This incandescent portrait of suburbia and family, creativity, and consumerism burns bright.

It’s not for nothing that Ng (Everything I Never Told You, 2014) begins her second novel, about the events leading to the burning of the home of an outwardly perfect-seeming family in Shaker Heights, Ohio, circa 1997, with two epigraphs about the planned community itself—attesting to its ability to provide its residents with “protection forever against…unwelcome change” and “a rather happy life” in Utopia. But unwelcome change is precisely what disrupts the Richardson family’s rather happy life, when Mia, a charismatic, somewhat mysterious artist, and her smart, shy 15-year-old daughter, Pearl, move to town and become tenants in a rental house Mrs.

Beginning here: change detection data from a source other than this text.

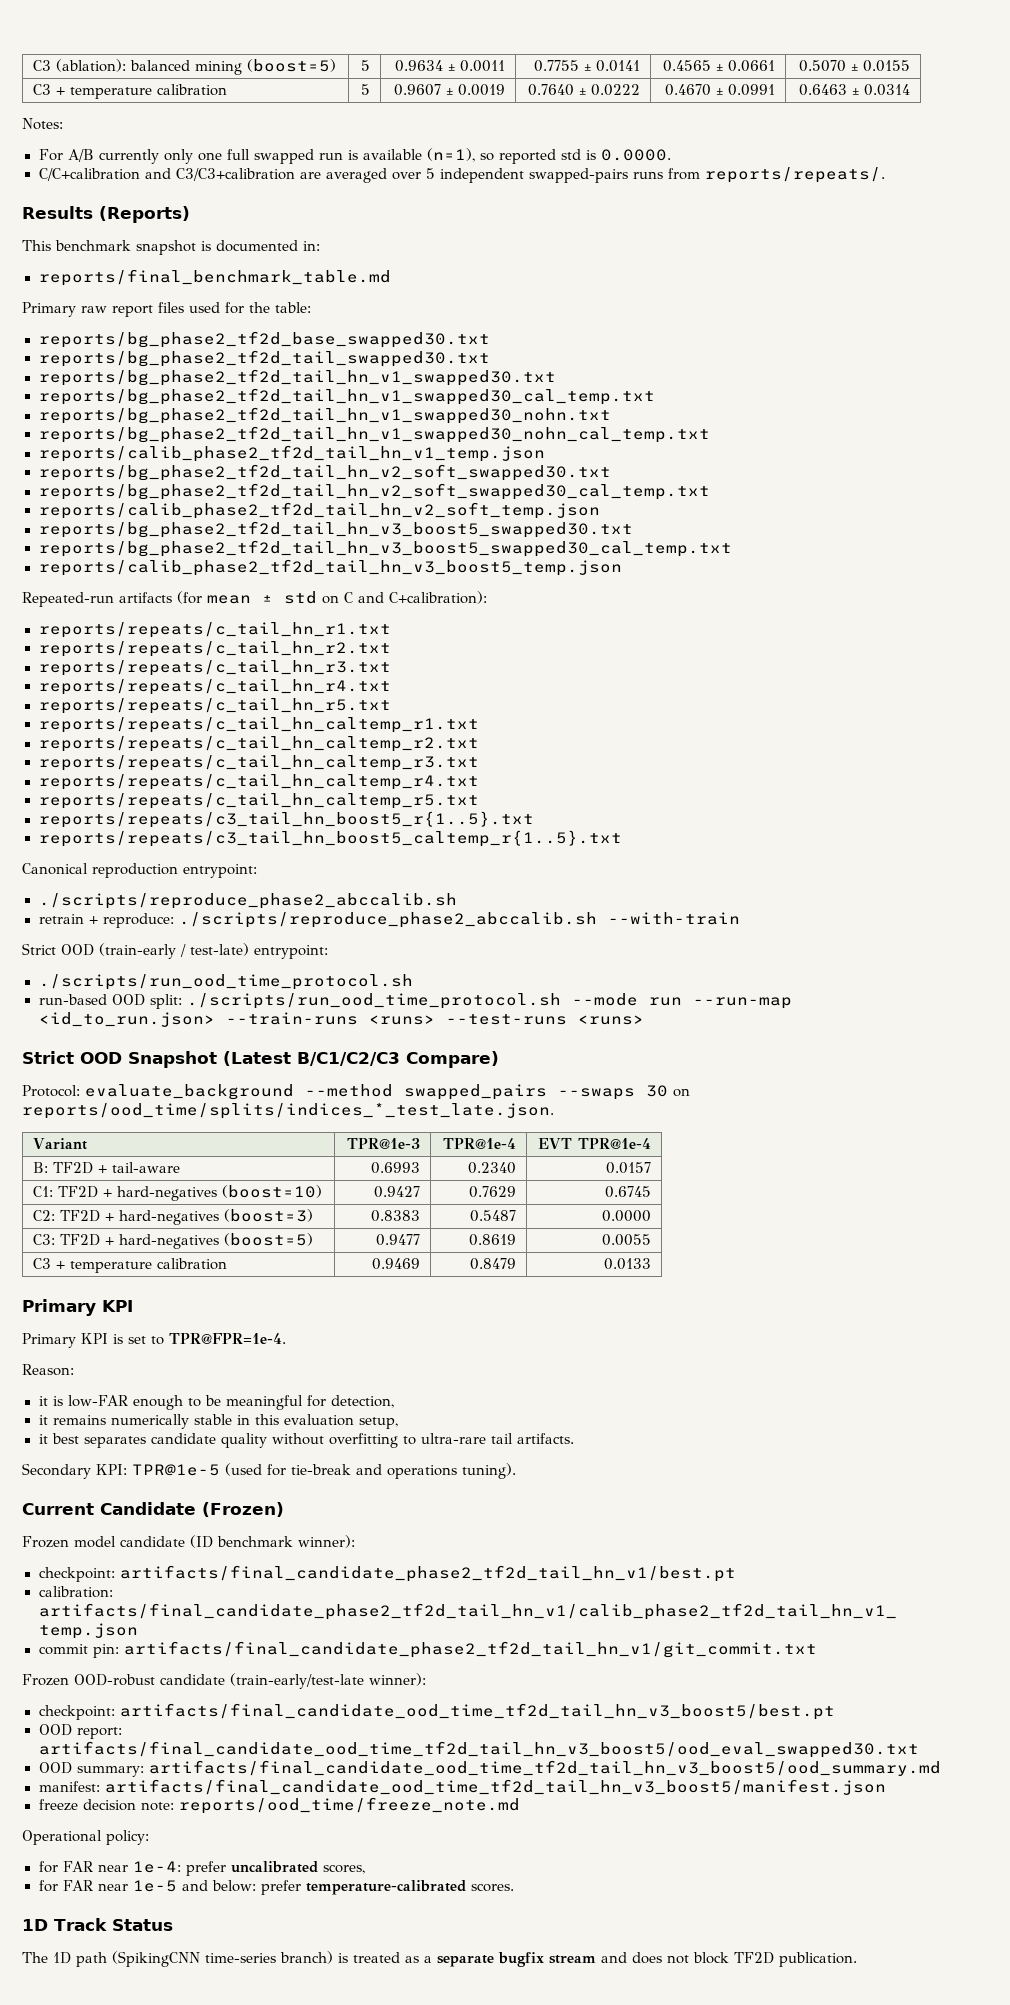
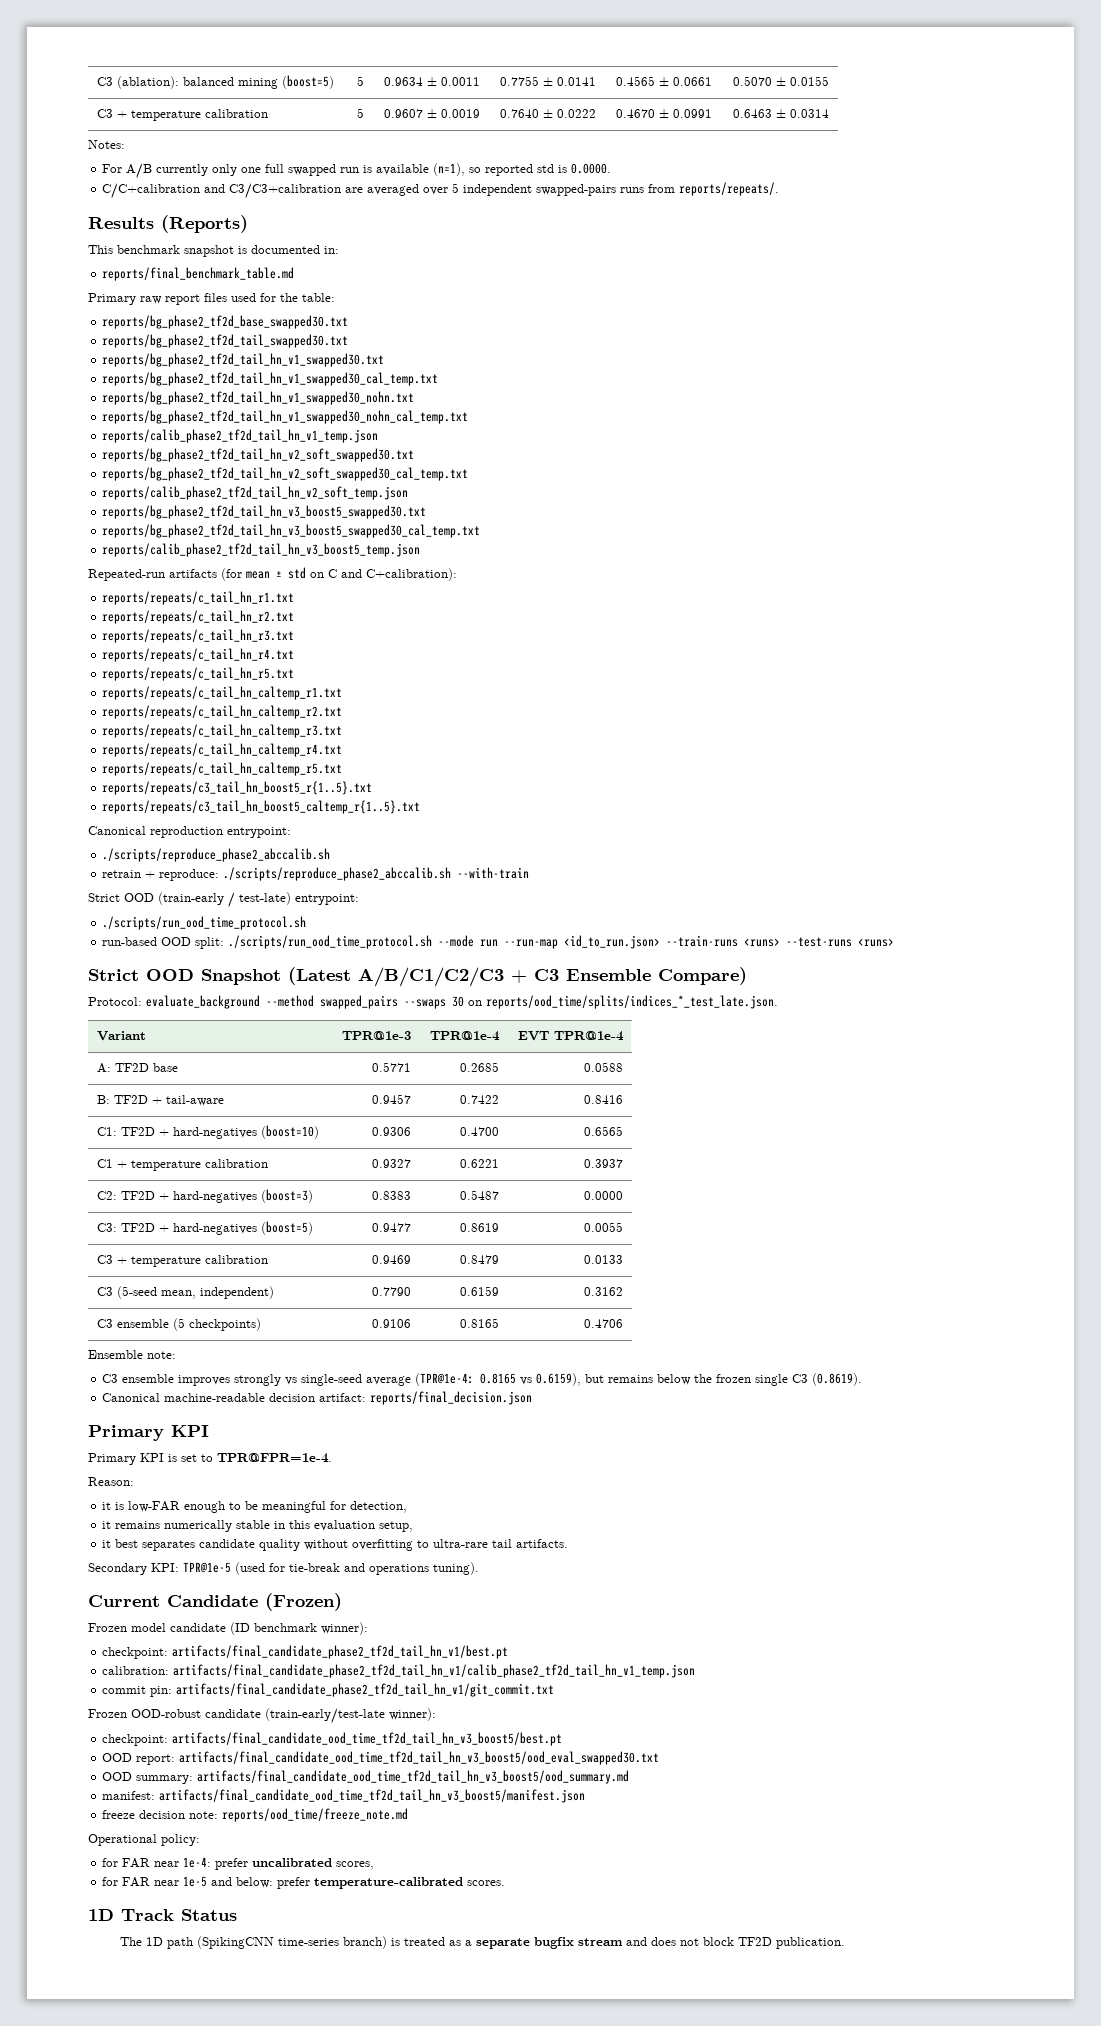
- Strict OOD Snapshot (Latest B/C1/C2/C3 Compare)
+ Strict OOD Snapshot (Latest A/B/C1/C2/C3 + C3 Ensemble Compare)
+ A: TF2D base | 0.5771 | 0.2685 | 0.0588
- B: TF2D + tail-aware | 0.6993 | 0.2340 | 0.0157
+ B: TF2D + tail-aware | 0.9457 | 0.7422 | 0.8416
- C1: TF2D + hard-negatives (boost=10) | 0.9427 | 0.7629 | 0.6745
+ C1: TF2D + hard-negatives (boost=10) | 0.9306 | 0.4700 | 0.6565
+ C1 + temperature calibration | 0.9327 | 0.6221 | 0.3937
+ C3 (5-seed mean, independent) | 0.7790 | 0.6159 | 0.3162
+ C3 ensemble (5 checkpoints) | 0.9106 | 0.8165 | 0.4706
+ Ensemble note:
+ C3 ensemble improves strongly vs single-seed average (TPR@1e-4: 0.8165 vs 0.6159), but remains below the frozen single C3 (0.8619).
+ Canonical machine-readable decision artifact: reports/final_decision.json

Richardson inherited from her parents. Mia and Pearl live a markedly different life from the Richardsons, an affluent couple and their four high school–age children—making art instead of money (apart from what little they need to get by); rooted in each other rather than a particular place (packing up what fits in their battered VW and moving on when “the bug” hits); and assembling a hodgepodge home from creatively repurposed, scavenged castoffs and love rather than gathering around them the symbols of a successful life in the American suburbs (a big house, a large family, gleaming appliances, chic clothes, many cars). What really sets Mia and Pearl apart and sets in motion the events leading to the “little fires everywhere” that will consume the Richardsons’ secure, stable world, however, is the way they hew to their own rules. In a place like Shaker Heights, a town built on plans and rules, and for a family like the Richardsons, who have structured their lives according to them, disdain for conformity acts as an accelerant, setting fire to the dormant sparks within them. The ultimate effect is cataclysmic. As in Everything I Never Told You, Ng conjures a sense of place and displacement and shows a remarkable ability to see—and reveal—a story from different perspectives. The characters she creates here are wonderfully appealing, and watching their paths connect—like little trails of flame leading inexorably toward one another to create a big inferno—is mesmerizing, casting into new light ideas about creativity and consumerism, parenthood and privilege.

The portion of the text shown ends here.